Tom · Posted 03-10-2025 11:22 PM

Use PROC SCORE.

https://documentation.sas.com/doc/en/statug/latest/statug_score_syntax01.htm

You might have to restructure your "scoring" dataset to get it to work.

If you want help provide actual datasets. And the answer you are looking for.

You will probably want to reduce the problem to just a few variables and a few observations of data.

View solution in original post

quickbluefish · Posted 03-10-2025 08:38 PM

Here is some fake data to more or less match what you have in your screenshots - run this and use PROC PRINT to look at these if you like:

data seqs;
length seq $20 sequences $6 s1-s8 3;
array s {*} s1-s8;
do i=1 to dim(s);
	s[i]=(rand('uniform')<0.3);
end;
drop i;
call symputx("nseqs",_N_-1);
infile cards dsd truncover firstobs=1 dlm='|';
input seq sequences;
cards;
1,2,3,4,5,6,7,8|seq1
1,2,3,4|seq2
1,3,6,8|seq3
3,4,7|seq4
;
run;

data values;
length score1-score8 3;
array s {*} score1-score8;
do r=1 to 20;
	do i=1 to dim(s);
		s[i]=(rand('uniform')<0.6);
	end;
	output;
end;
drop r i;
run;

I can't say I really understand your request - especially whether you're trying to sum things vertically or horizontally.
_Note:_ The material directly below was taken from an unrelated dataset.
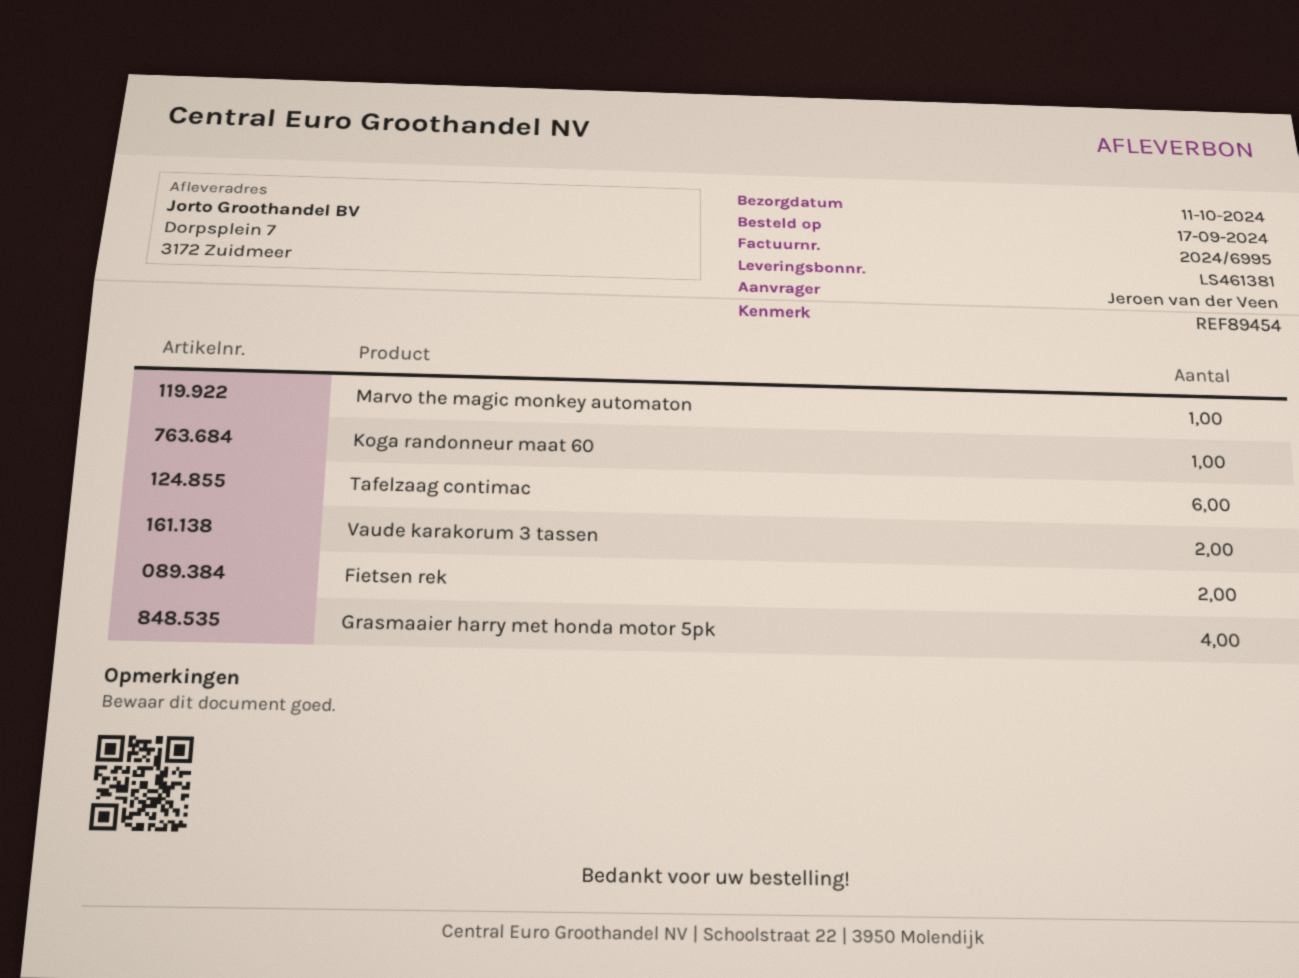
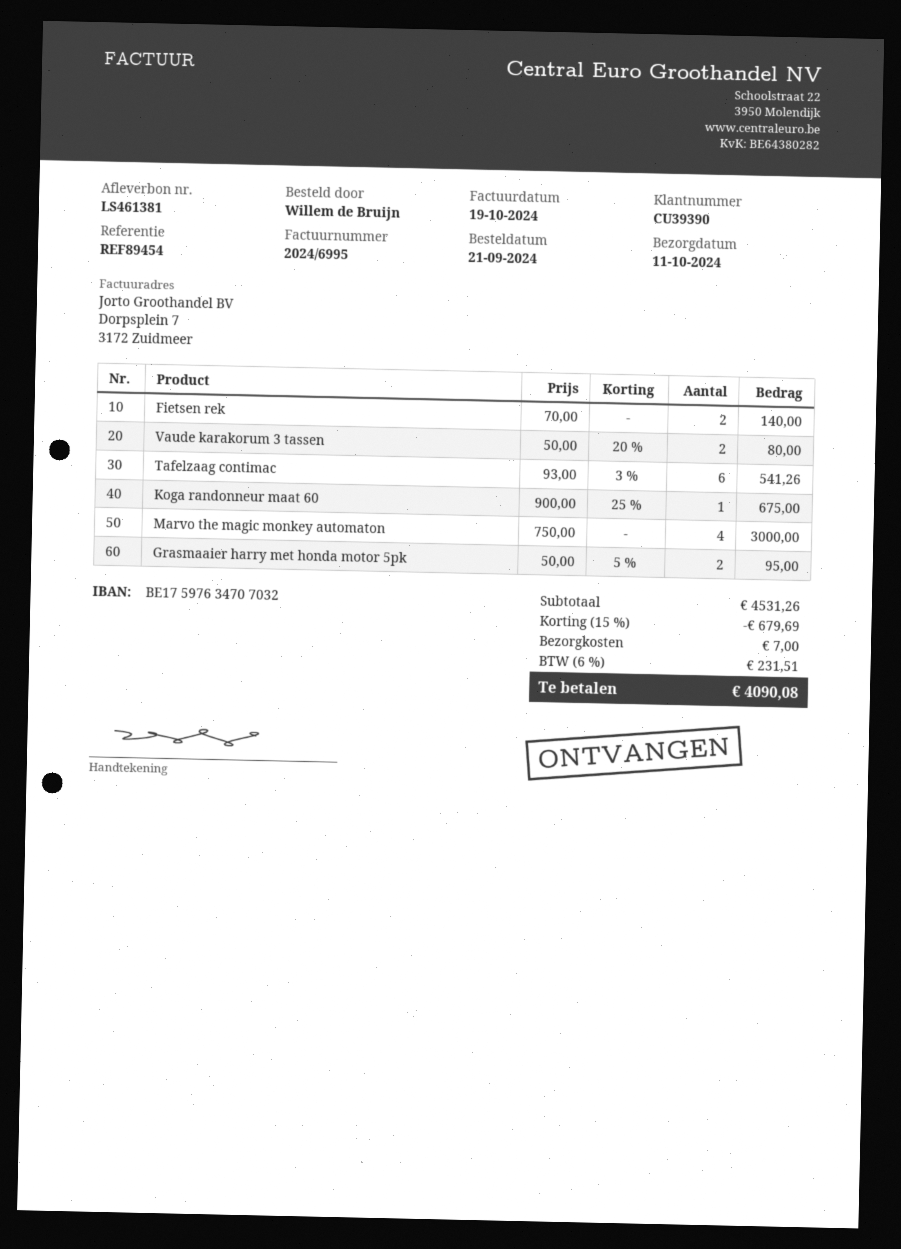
order date: 2024-09-17 -> 2024-09-21
ordered by: Jeroen van der Veen -> Willem de Bruijn
Marvo the magic monkey automaton: 1 -> 4
Grasmaaier harry met honda motor 5pk: 4 -> 2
My assumption based on what you said is that you want to sum horizontally... :

data want;
set
	seqs (in=A)
	values
	;
array T {&nseqs} $20 _temporary_;
array sc {*} score1-score8;
array sq {*} seq1-seq4;
if A then T[_N_]=seq;
else do;
	call missing(of sq[*]);
	do i=1 to dim(sq);
		do s=1 to countW(T[i],',');
			sq[i]+sc[scan(T[i],s,',')*1];
		end;
	end;
	output;
end;
keep score1-score8 seq1-seq4;
run;

proc print data=want; run;

Ksharp · Posted 03-10-2025 09:19 PM

Next time, you 'd better post your data by using a data step code,not just a picuture. Nobody would like to type it for you . This time I used quickbluefish 's code to generate your sample data.

data seqs;
length seq $20 sequences $6 s1-s8 3;
array s {*} s1-s8;
do i=1 to dim(s);
	s[i]=(rand('uniform')<0.3);
end;
drop i;
call symputx("nseqs",_N_-1);
infile cards dsd truncover firstobs=1 dlm='|';
input seq sequences;
cards;
1,2,3,4,5,6,7,8|seq1
1,2,3,4|seq2
1,3,6,8|seq3
3,4,7|seq4
;
run;

data values;
length score1-score8 3;
array s {*} score1-score8;
do r=1 to 20;
	do i=1 to dim(s);
		s[i]=(rand('uniform')<0.6);
	end;
	output;
end;
drop r i;
run;

filename x temp;
data _null_;
 set seqs;
 file x;
 x=cats(sequences,'_sum=sum(',prxchange('s/(\d+)/score\1/',-1,seq),');');
 put x;
run;
data want;
 set values;
 %include x/source;
run;

mkeintz · Posted 03-10-2025 09:42 PM

What you apparently want is code that looks like this:

data want;
  set values;
  seq1 = sum(score1 ,score2 ,score3 ,score4 ,score5 ,score6 ,score7 ,score8 );
  seq2 = sum(score1 ,score2 ,score3 ,score4 );
  seq3 = sum(score1 ,score3 ,score6 ,score8 );
  seq4 = sum(score3 ,score4 ,score7 );
run;

You can use a DATA _NULL_ step reading dataset SEQ to produce that code in a temporary file, which can then be INCLUDED in a subsequent DATA WANT step, as in:

filename sumcode temp;
data _null_;
  set seq;

  array sdummies {*} s1-s8 ;

  file sumcode;
  put seqnames '= sum(' @;
  do i=1 to dim(sdummies);
    if sdummies{i}=1 then put 'score' i ',' @;
  end;
  put + (-1) ');';
run;

data want;
  set values;
  %include sumcode / source2 ;
run;

The primary tool used here is the trailing @ used in the PUT statements, which holds the output column pointer in place, waiting for the next PUT statement. The last PUT has the pointer control '+ (-1)' which moves the pointer back one character, in order to replace the troublesome ~~unnecessary~~ comma appended to the last variable name with a closing paren and a semi-colon.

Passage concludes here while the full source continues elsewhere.